■ **Exercise description**
What are the lines, word for word, from the line with "- Estrutura do Repositório" up to and including the line with "- 여러 스레드가 HashSet에" in the records below? Omit the pictures.

■ **Exercise materials**
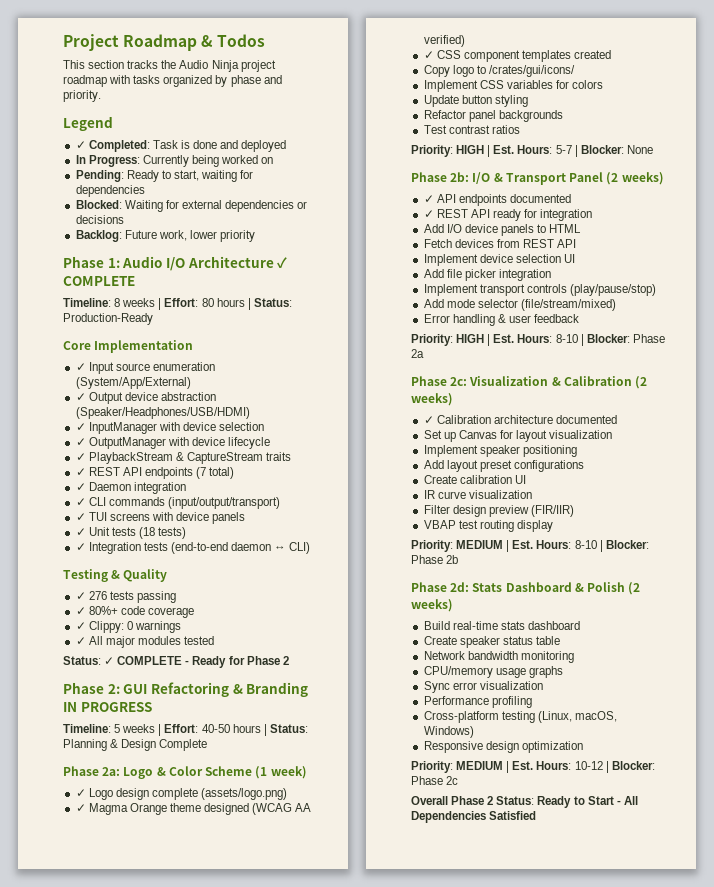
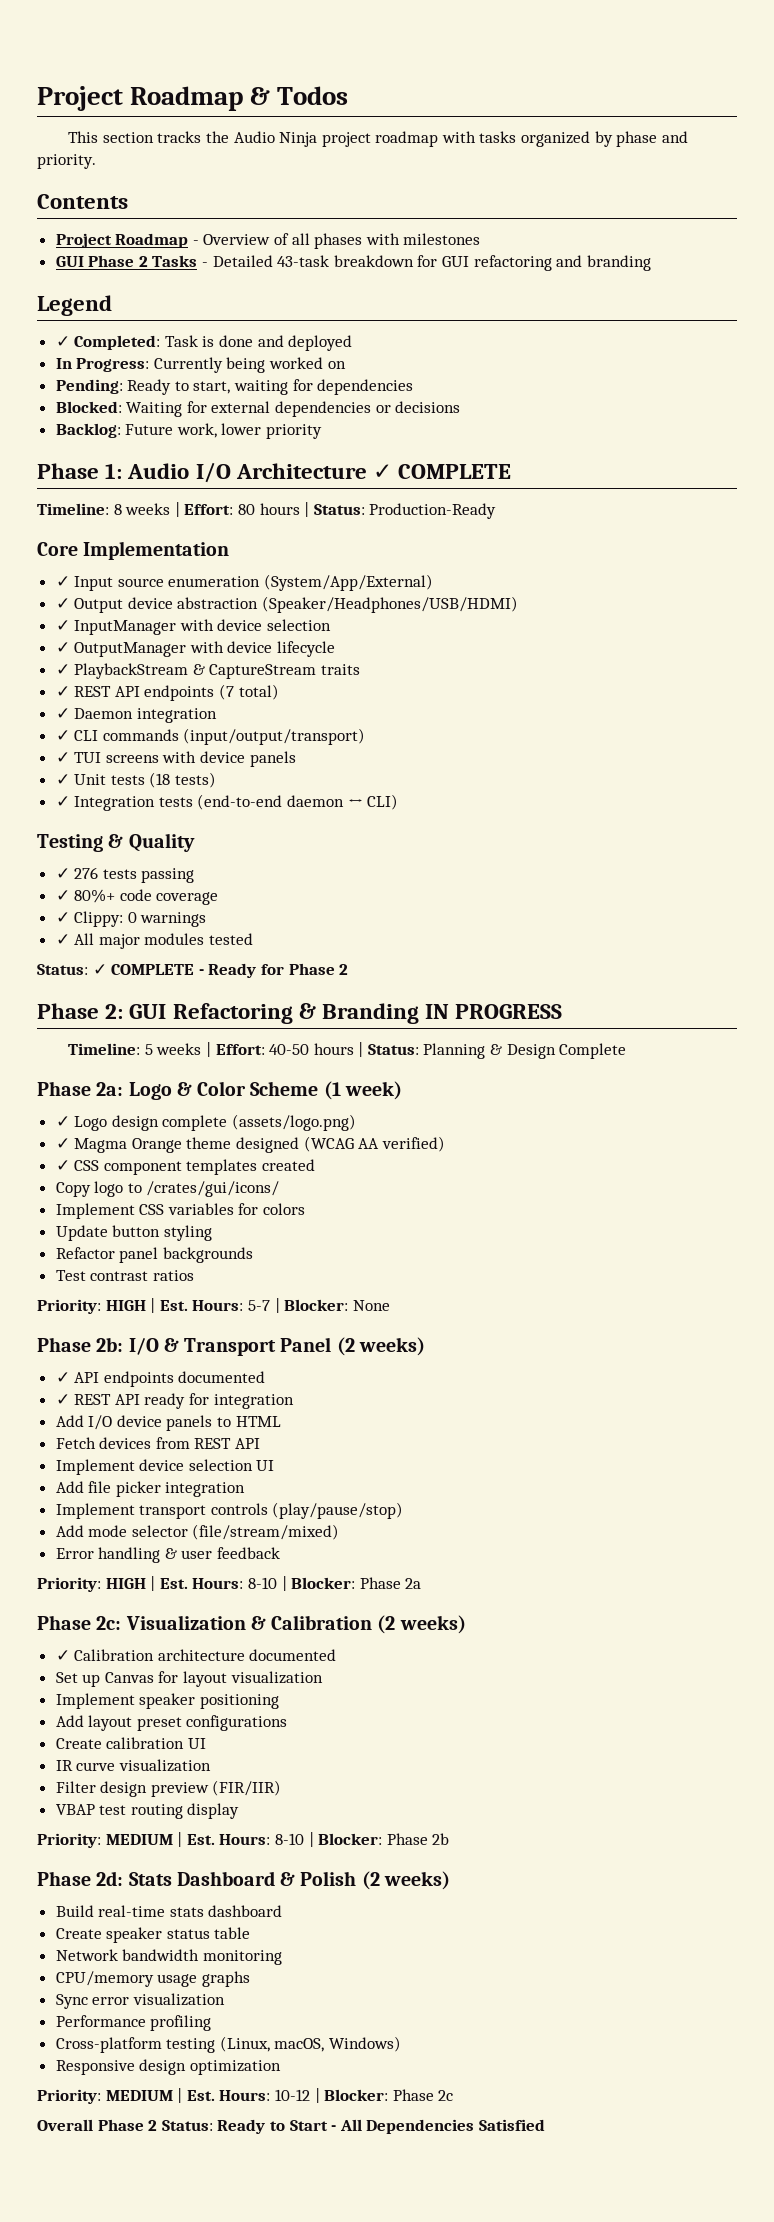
+ Contents
+ Project Roadmap - Overview of all phases with milestones
+ GUI Phase 2 Tasks - Detailed 43-task breakdown for GUI refactoring and branding

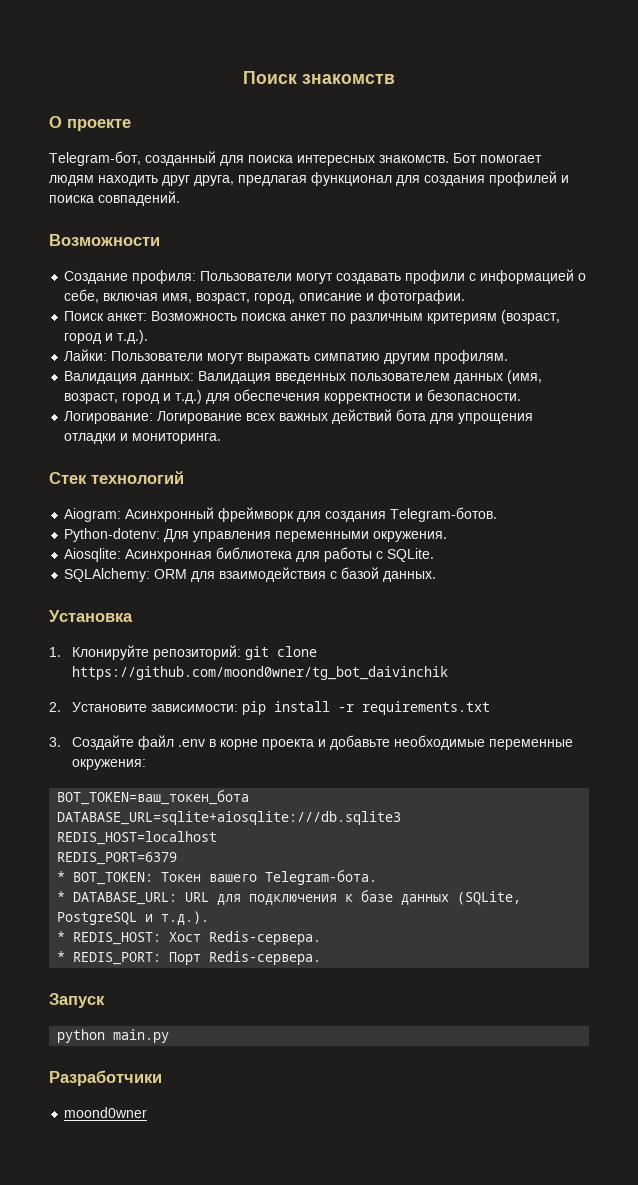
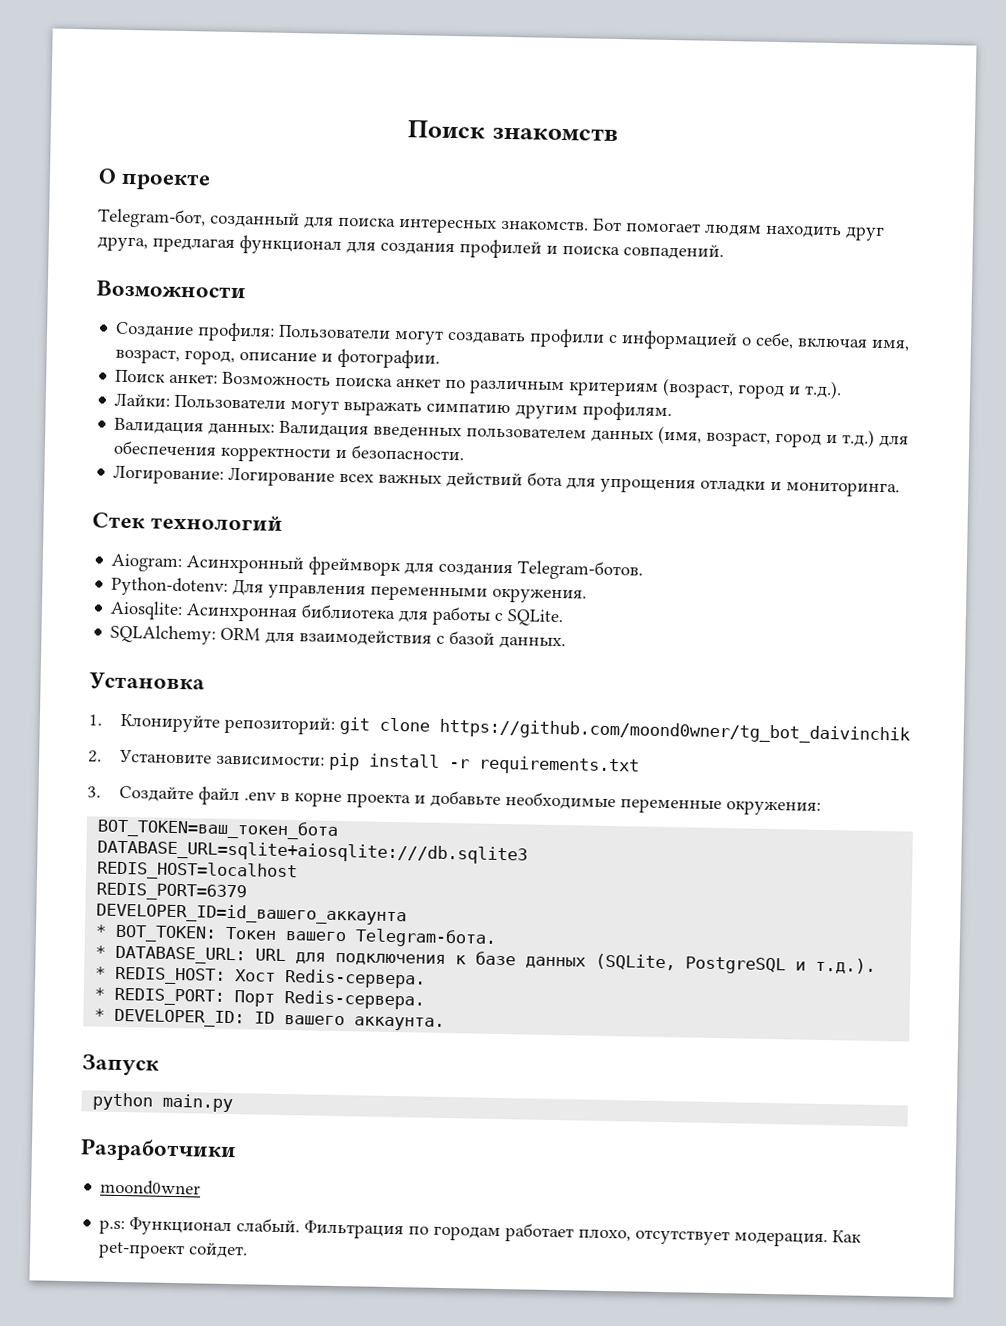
+ DEVELOPER_ID=id_вашего_аккаунта
+ * DEVELOPER_ID: ID вашего аккаунта.
+ p.s: Функционал слабый. Фильтрация по городам работает плохо, отсутствует модерация. Как pet-проект сойдет.

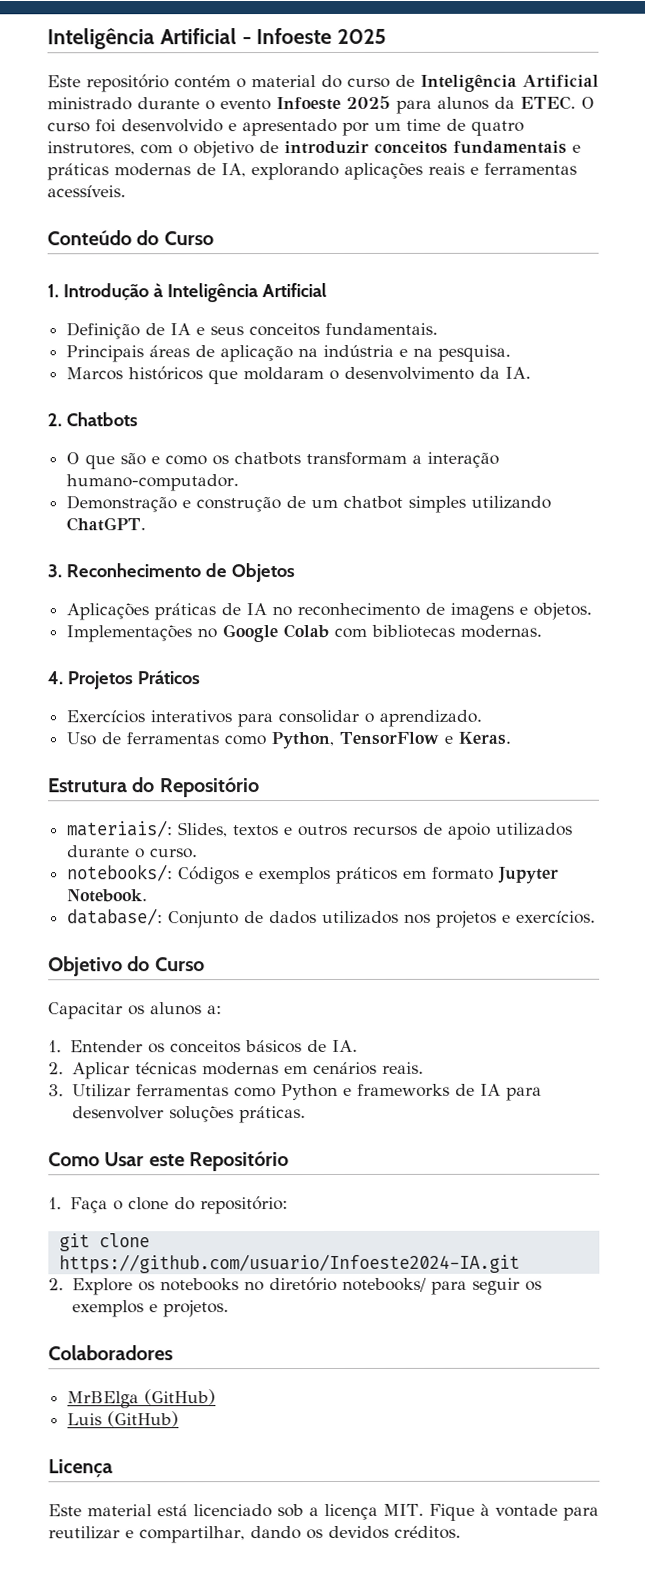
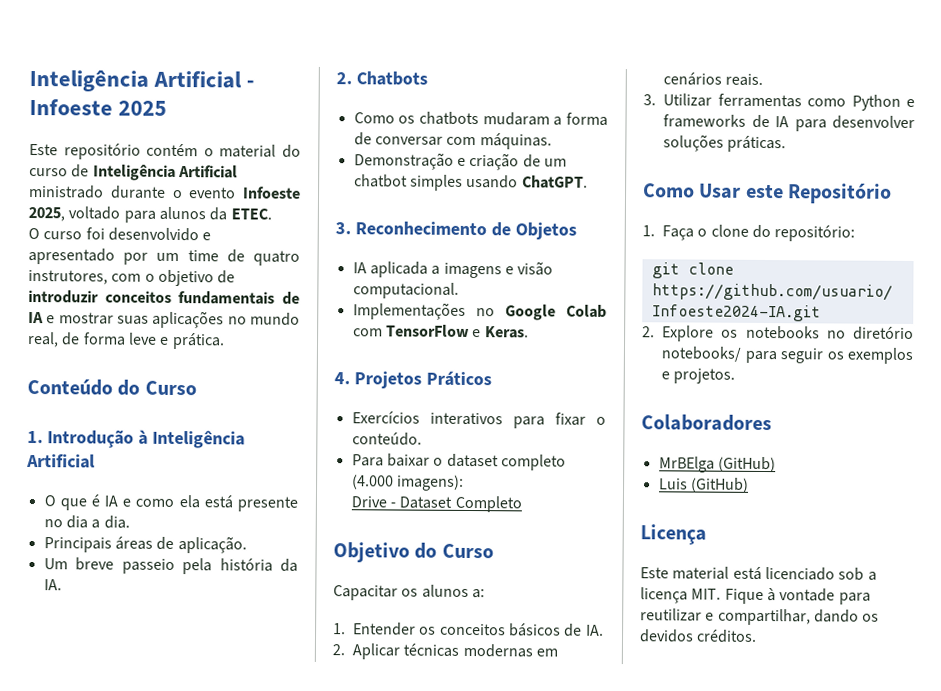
- Este repositório contém o material do curso de Inteligência Artificial ministrado durante o evento Infoeste 2025 para alunos da ETEC. O curso foi desenvolvido e apresentado por um time de quatro instrutores, com o objetivo de introduzir conceitos fundamentais e práticas modernas de IA, explorando aplicações reais e ferramentas acessíveis.
+ Este repositório contém o material do curso de Inteligência Artificial ministrado durante o evento Infoeste 2025, voltado para alunos da ETEC.
+ O curso foi desenvolvido e apresentado por um time de quatro instrutores, com o objetivo de introduzir conceitos fundamentais de IA e mostrar suas aplicações no mundo real, de forma leve e prática.
- Definição de IA e seus conceitos fundamentais.
- Principais áreas de aplicação na indústria e na pesquisa.
- Marcos históricos que moldaram o desenvolvimento da IA.
+ O que é IA e como ela está presente no dia a dia.
+ Principais áreas de aplicação.
+ Um breve passeio pela história da IA.
  2. Chatbots
- O que são e como os chatbots transformam a interação humano-computador.
+ Como os chatbots mudaram a forma de conversar com máquinas.
- Demonstração e construção de um chatbot simples utilizando ChatGPT.
+ Demonstração e criação de um chatbot simples usando ChatGPT.
- Aplicações práticas de IA no reconhecimento de imagens e objetos.
+ IA aplicada a imagens e visão computacional.
- Implementações no Google Colab com bibliotecas modernas.
+ Implementações no Google Colab com TensorFlow e Keras.
- Exercícios interativos para consolidar o aprendizado.
- Uso de ferramentas como Python, TensorFlow e Keras.
- Estrutura do Repositório
- materiais/: Slides, textos e outros recursos de apoio utilizados durante o curso.
- notebooks/: Códigos e exemplos práticos em formato Jupyter Notebook.
- database/: Conjunto de dados utilizados nos projetos e exercícios.
+ Exercícios interativos para fixar o conteúdo.
+ Para baixar o dataset completo (4.000 imagens):
+ Drive - Dataset Completo

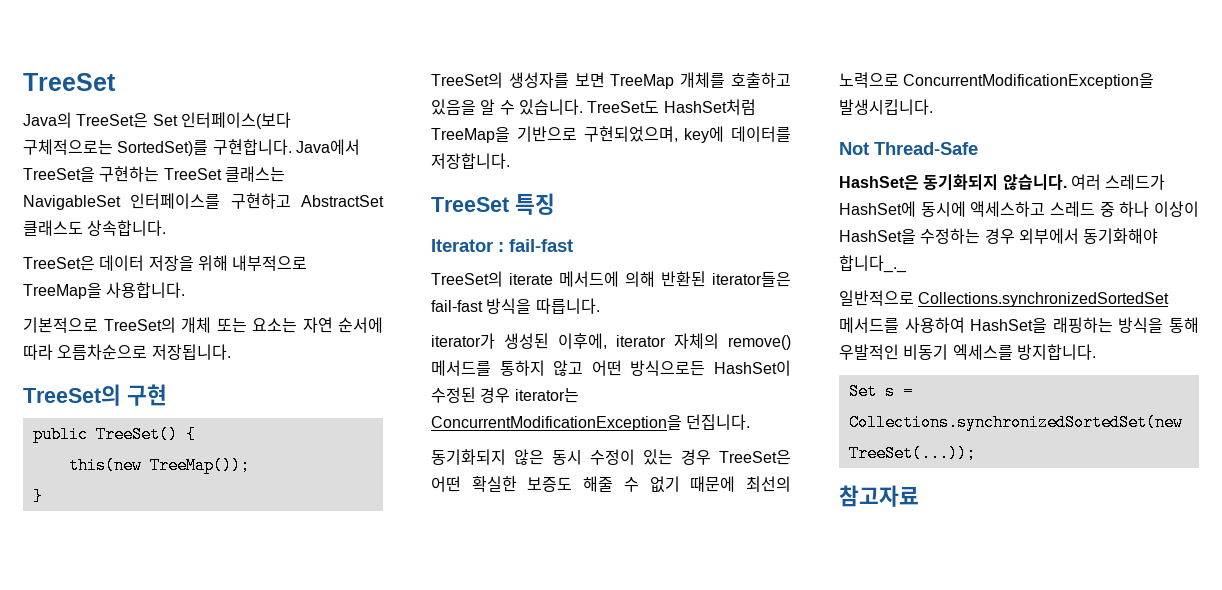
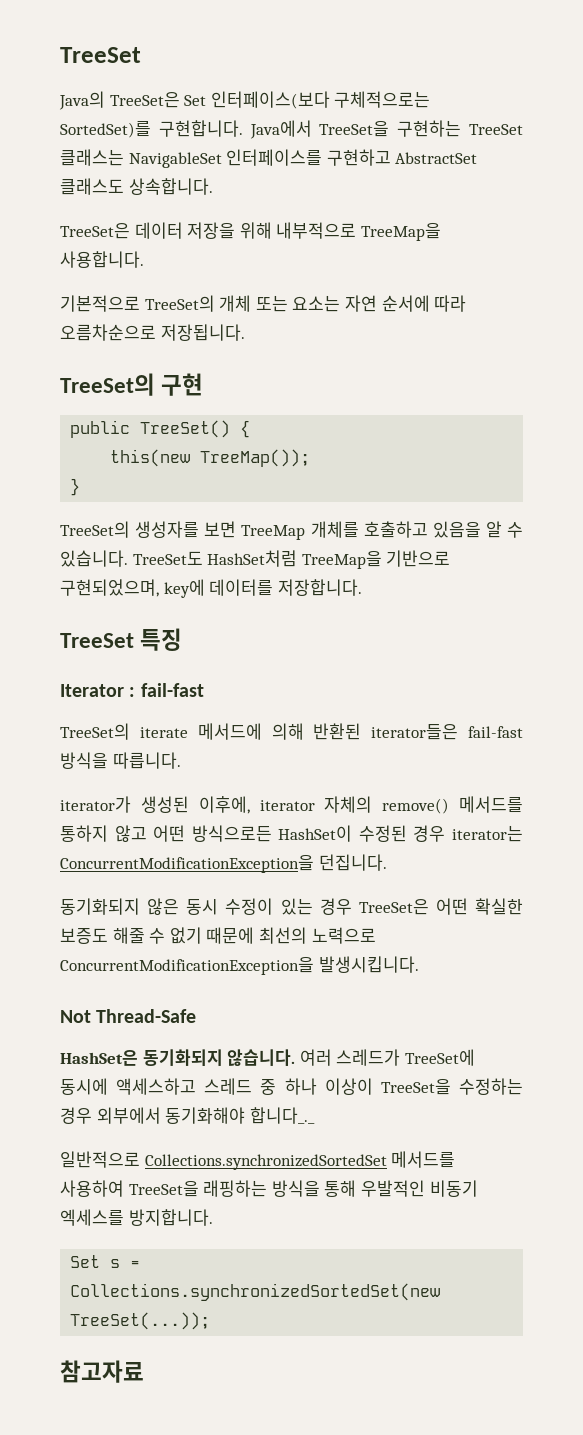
- 여러 스레드가 HashSet에 동시에 액세스하고 스레드 중 하나 이상이 HashSet을 수정하는 경우 외부에서 동기화해야 합니다_._
+ 여러 스레드가 TreeSet에 동시에 액세스하고 스레드 중 하나 이상이 TreeSet을 수정하는 경우 외부에서 동기화해야 합니다_._
- 일반적으로 Collections.synchronizedSortedSet 메서드를 사용하여 HashSet을 래핑하는 방식을 통해 우발적인 비동기 엑세스를 방지합니다.
+ 일반적으로 Collections.synchronizedSortedSet 메서드를 사용하여 TreeSet을 래핑하는 방식을 통해 우발적인 비동기 엑세스를 방지합니다.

■ **Task result**
- Estrutura do Repositório
- materiais/: Slides, textos e outros recursos de apoio utilizados durante o curso.
- notebooks/: Códigos e exemplos práticos em formato Jupyter Notebook.
- database/: Conjunto de dados utilizados nos projetos e exercícios.
+ Exercícios interativos para fixar o conteúdo.
+ Para baixar o dataset completo (4.000 imagens):
+ Drive - Dataset Completo

- 여러 스레드가 HashSet에 동시에 액세스하고 스레드 중 하나 이상이 HashSet을 수정하는 경우 외부에서 동기화해야 합니다_._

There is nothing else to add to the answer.